De positie van het Aardse “aanlandingspunt” moet met zorg gekozen worden: zeer waarschijnlijk zal het grondstation in een windstil gebied op een van de oceanen liggen. Op die manier wordt ook een eigentijdse bedreiging, terrorisme, het hoofd geboden. Een geavanceerd waarschuwingssysteem moet ervoor zorgen dat rondvliegend ruimtepuin de lift niet beschadigt. En mocht er toch iets misgaan, dan zal dat niet tot zo’n wereldwijde ramp leiden als in Robinson’s “Red Mars”; de kabel is zo opgebouwd dat er alleen een grote hoeveelheid uiterst dunne draadjes op Aarde zou neerdwarrelen.

De ruimtelift is een erg duurzame oplossing: zonne-energie is de meest geschikte bron voor de elektriciteit die benodigd is om de liftkooien omhoog te krijgen.

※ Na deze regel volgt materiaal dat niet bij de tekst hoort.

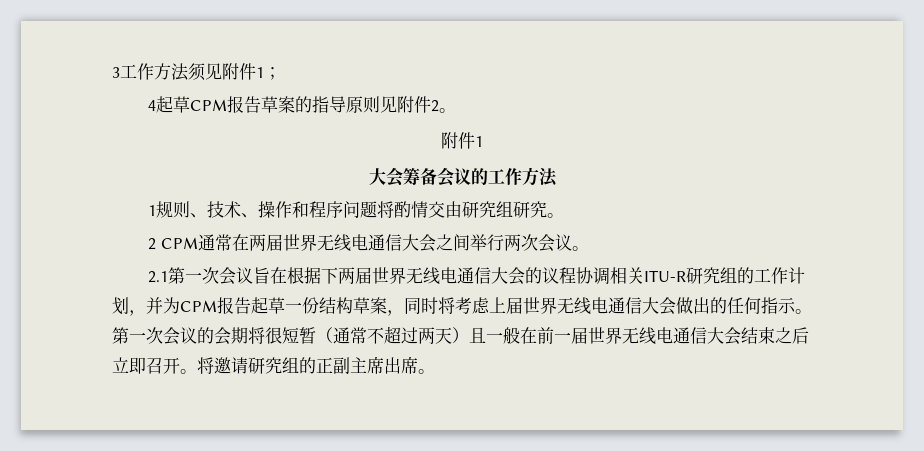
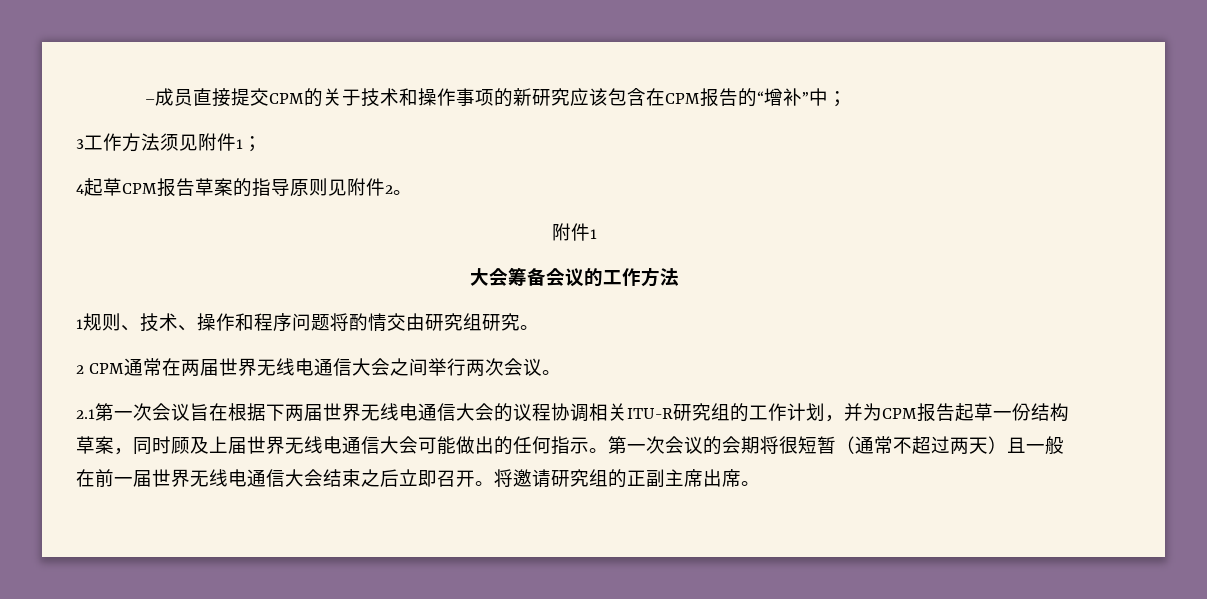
+ –成员直接提交CPM的关于技术和操作事项的新研究应该包含在CPM报告的“增补”中；
- 2.1第一次会议旨在根据下两届世界无线电通信大会的议程协调相关ITU-R研究组的工作计划，并为CPM报告起草一份结构草案，同时将考虑上届世界无线电通信大会做出的任何指示。
+ 2.1第一次会议旨在根据下两届世界无线电通信大会的议程协调相关ITU-R研究组的工作计划，并为CPM报告起草一份结构草案，同时顾及上届世界无线电通信大会可能做出的任何指示。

Kortom: waar wachten we nog op? Het grootste probleem is momenteel de fabricage van het benodigde materiaal. Voor het koord naar de ruimte zijn alleen zogenaamde koolstof nanobuisjes sterk genoeg. Dat materiaal is al sinds 1991 bekend maar tot nu toe is er niet meer dan een paar centimeter van geproduceerd. Er moet dus nog wel wat gedaan worden aan de productie-capaciteit, maar dat lijkt geen onoverkomelijk probleem.

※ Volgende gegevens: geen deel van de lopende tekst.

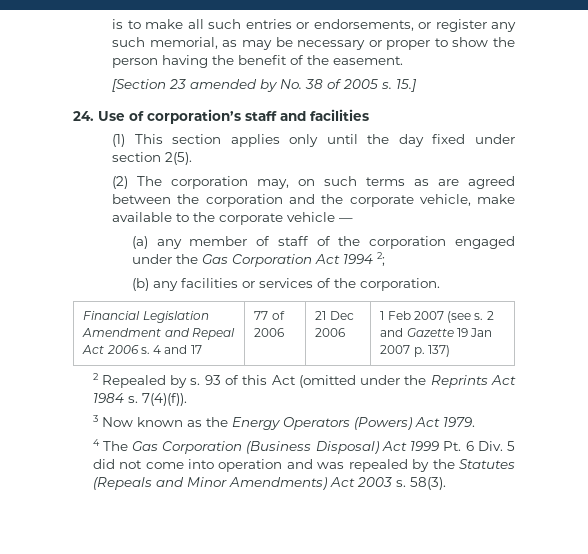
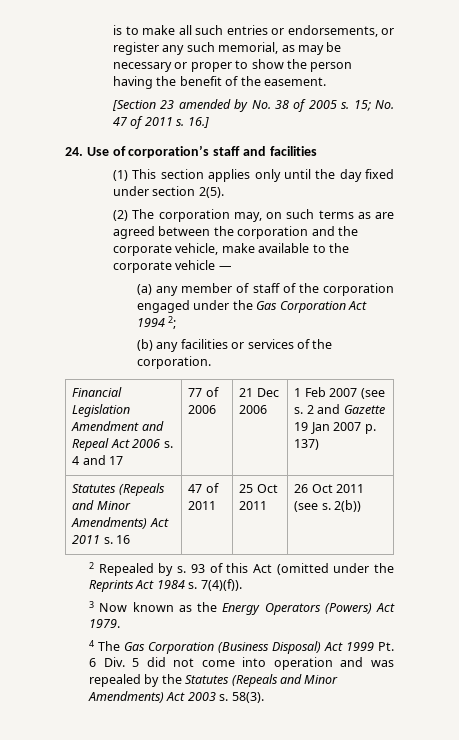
- 15.]
+ 15; No. 47 of 2011 s. 16.]
+ Statutes (Repeals and Minor Amendments) Act 2011 s. 16 | 47 of 2011 | 25 Oct 2011 | 26 Oct 2011 (see s. 2(b))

Een ander vraagstuk is, zoals bij alle leuke dingen, het geld. Kostenramingen voor de eerste kabel lopen uiteen van 10 tot 40 miljard dollar. De bouwtijd wordt geschat op 15 jaar: twee jaar voor onderzoek, drie jaar voor ontwerp, zeven jaar voor productie op Aarde en drie jaar voor assemblage in de ruimte. Maar een tweede ruimtelift zou al een stuk goedkoper en sneller in elkaar gezet kunnen worden. En het bedrijf dat door de bouw van de eerste ruimtelift de weg naar het zonnestelsel opent zal waarschijnlijk tientallen jaren lang een leidinggevende rol spelen. Wij van Voorwaarts Mars! weten het dan ook zeker: als zo’n bedrijf naar de beurs gaat, slaan we wat aandeeltjes in…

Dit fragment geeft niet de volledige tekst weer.